Incidentally, it’s perfectly fine for me to leave out the return type of this function. Scala will infer that the return type is Unit (which vaguely corresponds to void in Java).

Here’s the whole thing:

1
2
3
4
5
6
7
8
9
10
11
12
13
14
15
16
17
18
19
20
21
22
23
24
25
26
27
28
29
30
31
32
33
34
35
36
37
38
39
40
41
42
43
44
45
46
47
48
49
50
51
52
53
54
55
56
57
58
import scala.xml._
import scala.xml.pull._
import scala.io.Source
 
object XMLTool {
  val interLink = """\[\[(.*)\]\]""".r
  var readingText = false
 
  def main(args : Array[String]) : Unit = {
 
    val p = new XMLEventReader().initialize(Source.fromFile(args(0)))
    p.foreach(matchEvent)
 
  }
 
  def matchEvent(ev: XMLEvent) = {
    ev match {
      case EvElemStart(_, "text", _, _) => { 
        readingText = true
        print(backToXml(ev))
      }
      case EvElemStart(_, _, _, _) => { print(backToXml(ev)) }
      case EvText(text) => {
        if (readingText) print(filterText(text)) else print(text) 
      } 
      case EvElemEnd(_, "text") => {
        readingText = false
        print(backToXml(ev))
      }
      case EvElemEnd(_, _) => { print(backToXml(ev)) }
      case _ => {}
    }
  }
 
  def backToXml(ev: XMLEvent) = {
    ev match {
      case EvElemStart(pre, label, attrs, scope) => {
        "<" + label + attrsToString(attrs) + ">"
      }
      case EvElemEnd(pre, label) => {
        "</" + label + ">"
      }
      case _ => ""
    }
  }
 
  def attrsToString(attrs:MetaData) = {
    attrs.length match {
      case 0 => ""
      case _ => attrs.map( (m:MetaData) => " " + m.key + "='" + m.value +"'" ).reduceLeft(_+_)
    }
  }
 
  def filterText(text: String) = {
    val matches = interLink.findAllIn(text)
    if (matches.hasNext) matches.reduceLeft(_+_) else ""
  }
}

So the purpose of this program is to read the XML, remove everything inside <text> tags that doesn’t match the interLink regular expression, and output the XML again. Towards the end, note how pleasant map and reduceLeft are for string processing – in Java I can’t really think of a succinct way of expressing the same notion.

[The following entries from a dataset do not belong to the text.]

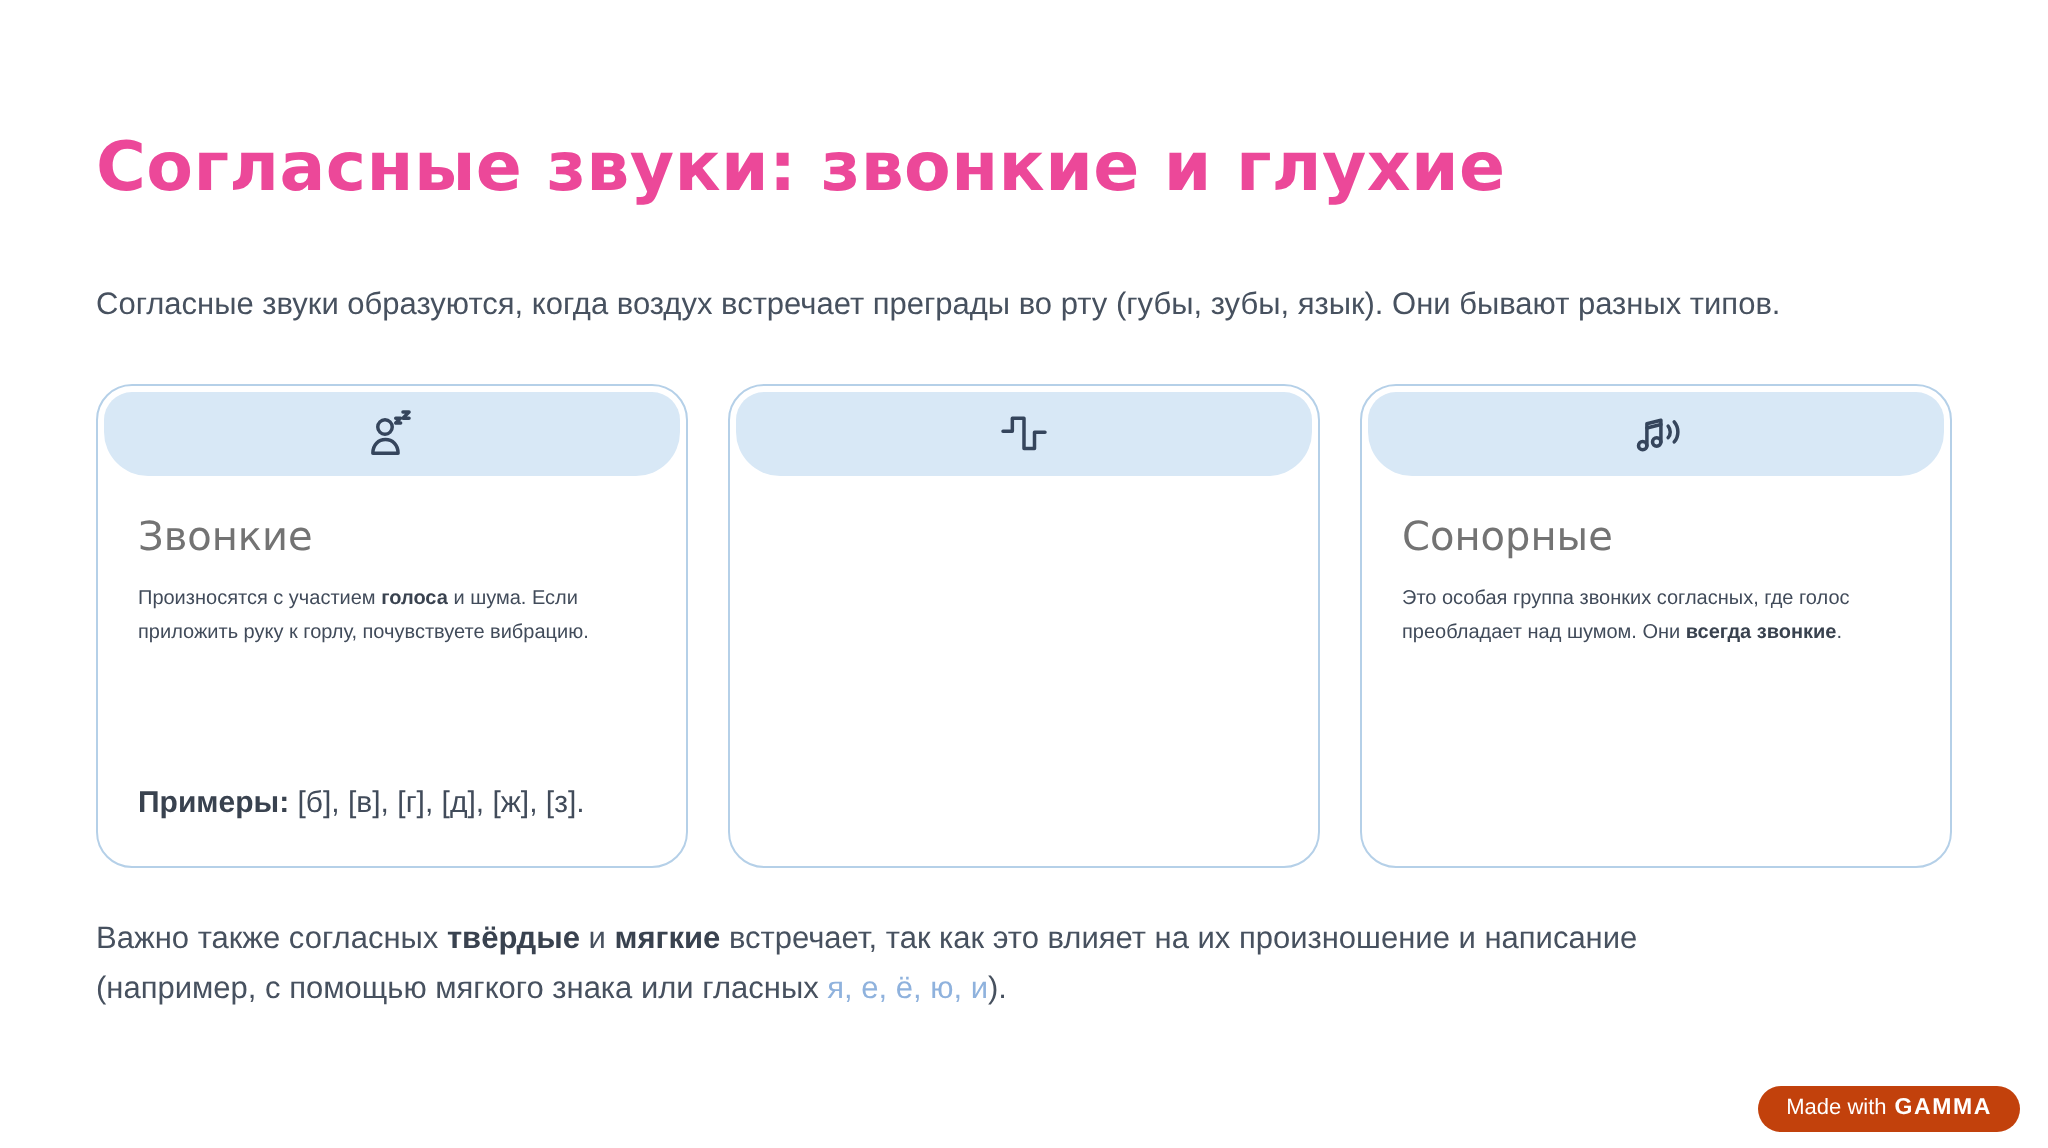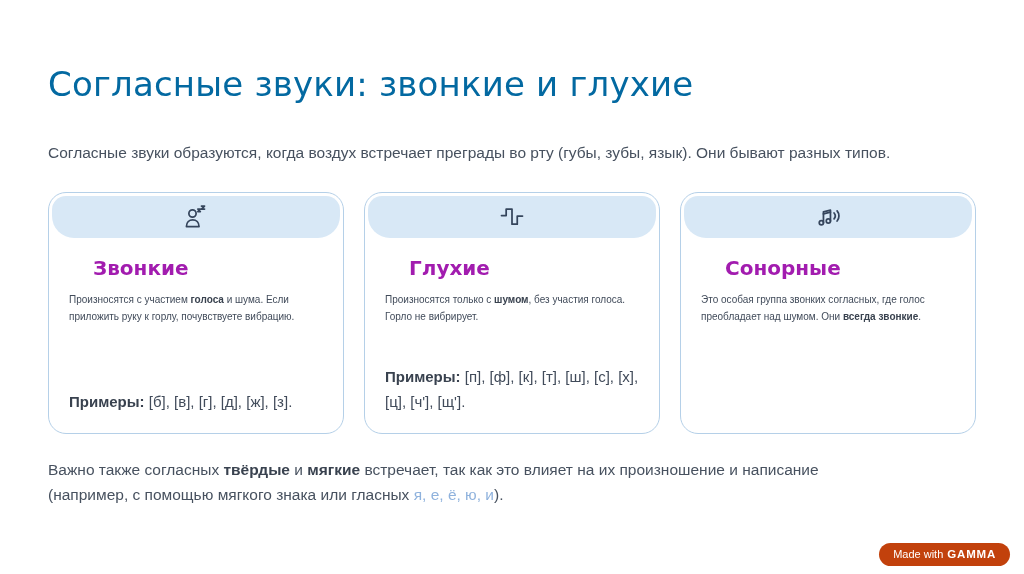"Согласные звуки: звонкие и глухие" .page-title { color: #0369a1 -> #ec4899; font-weight: 400 -> 700 }
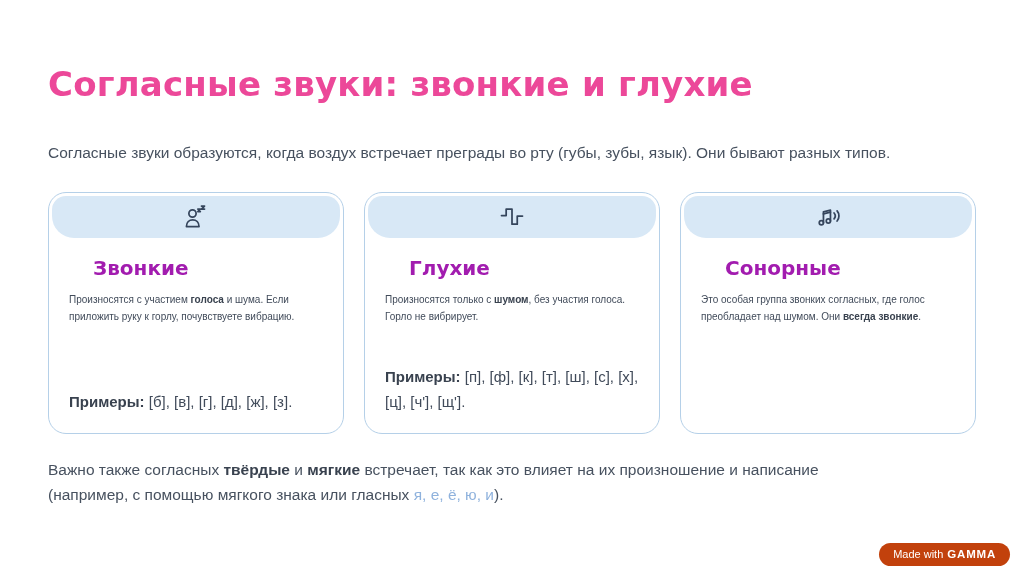"Звонкие" .card-title { color: #a21caf -> #737373; font-weight: 700 -> 400; margin-left: 24px -> none }
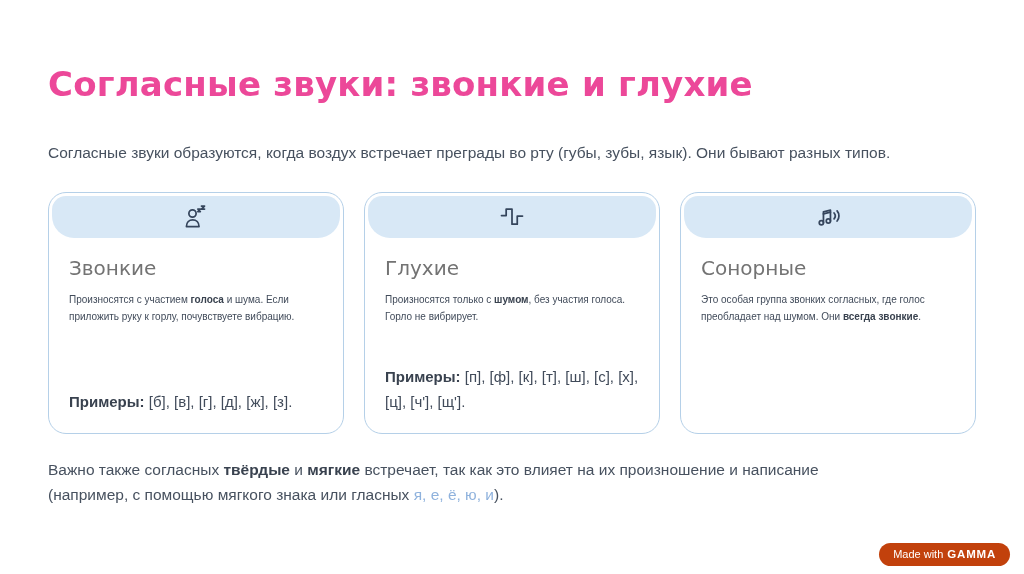"Глухие" div.card-body { html: <div> <h2>Глухие</h2> <p><span>Произносятся только с </span><b>шумом</b><span>, без участия голоса. Горло не вибрирует.</span></p> <p><b>Примеры:</b><span> [п], [ф], [к], [т], [ш], [с], [х], [ц], [ч'], [щ'].</span></p> </div> -> none }
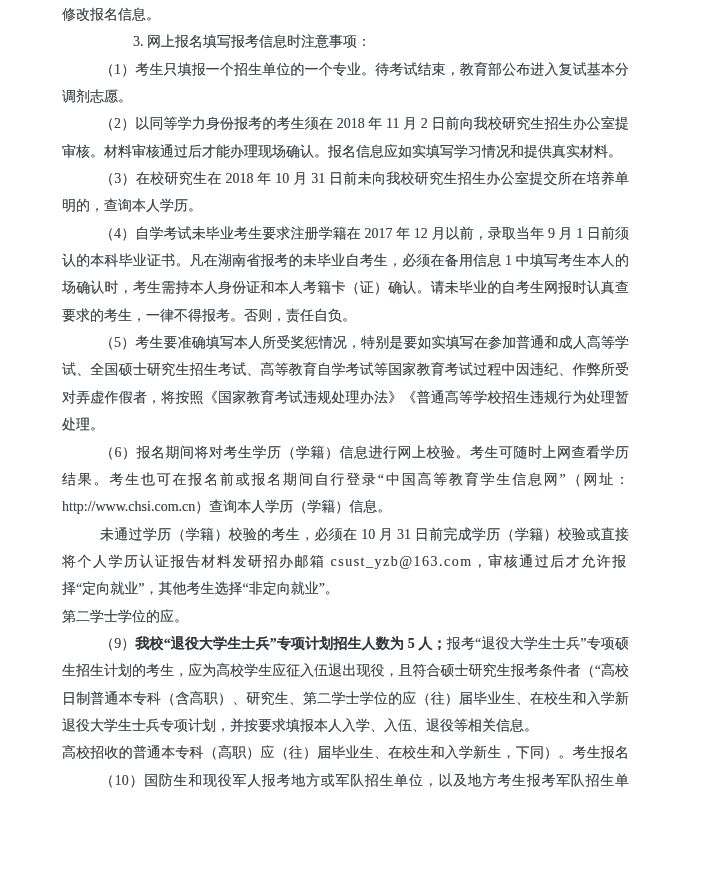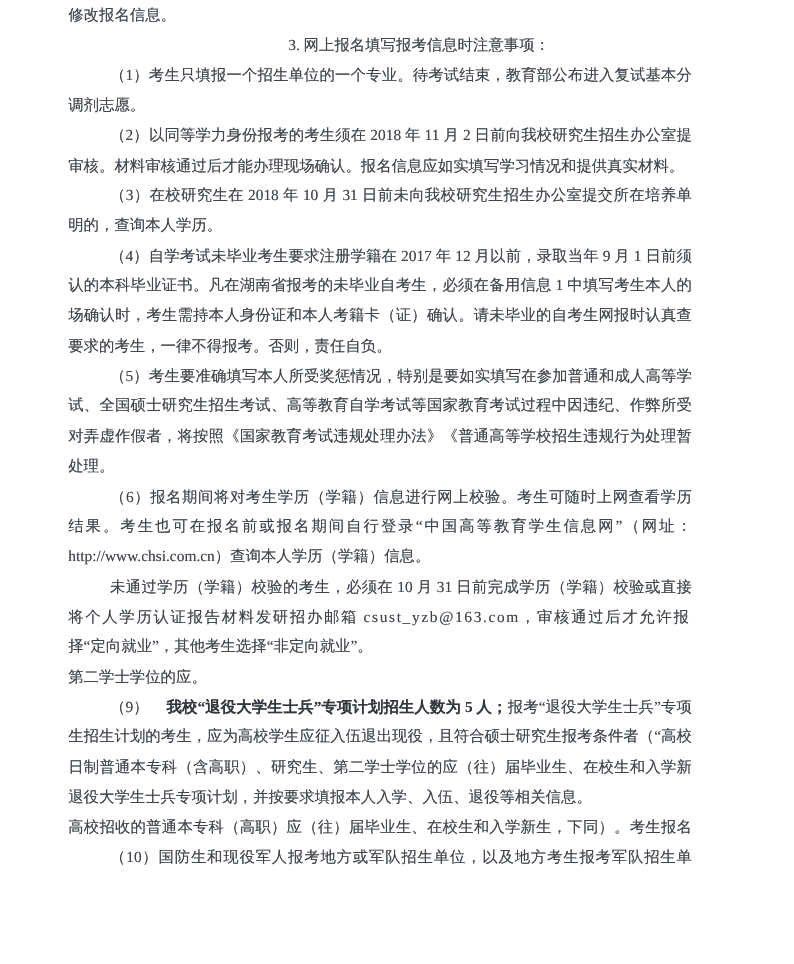"3. 网上报名填写报考信息时注意事项：" .indent-lg { text-align: center -> none }
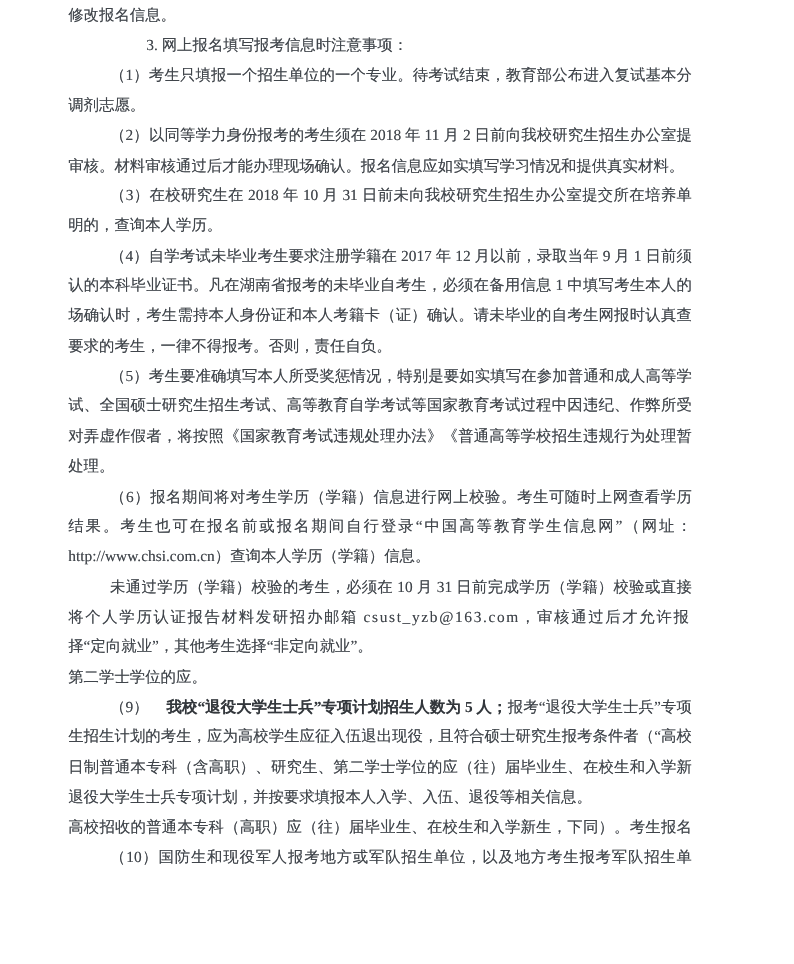"我校“退役大学生士兵”专项计划招生人数为 5 人；" .bold { margin-left: 16px -> none }
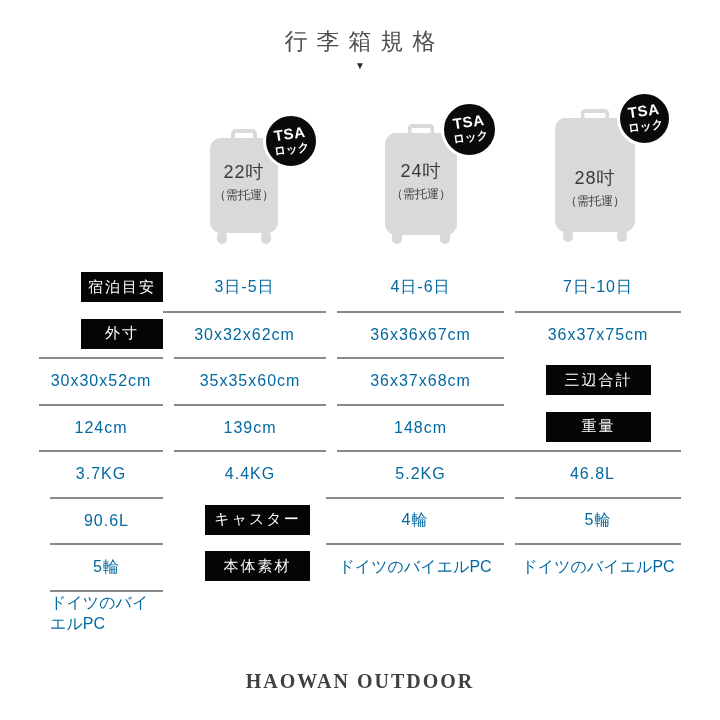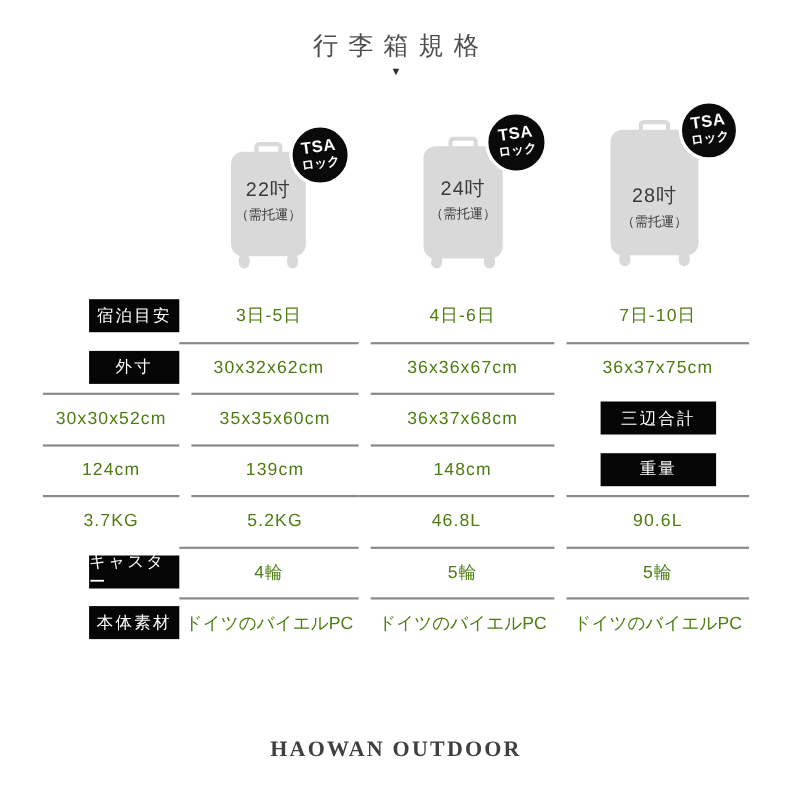"3日-5日" .value-cell { color: #4d7c0f -> #0369a1 }
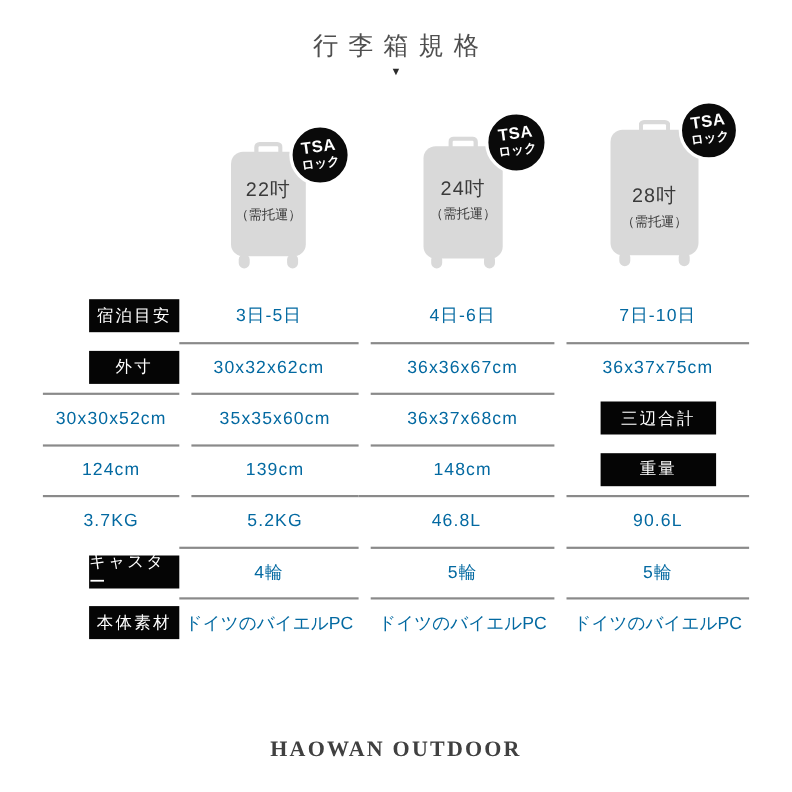"4.4KG" div.value-cell { html: none -> <div>4.4KG</div> }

Another couple of disclaimers: someone brought to my attention that there’s a very compact way of doing XPath queries in Scala, which probably makes my pattern matching on EvElemStart unnecessarily verbose. (Here’s a blog post on the xpath technique) Also, there was no particular reason for me to use pull parsing – push parsing might have been more natural, but I started down that path and this is what I ended up with. It works.

You can tell that I still have an imperative style from the way I use the readingText state variable to keep track of what the program is doing. A much more functional style program is probably hiding behind this one. Fortunately Scala is very forgiving towards people who mix styles like this.

My experience has been that it’s quite easy to get started and do useful things with Scala, once you get past the initial ideas (such as the difference between objects and classes, traits, val/def/var, declaration syntax). I would recommend it to anyone doing things with the JVM.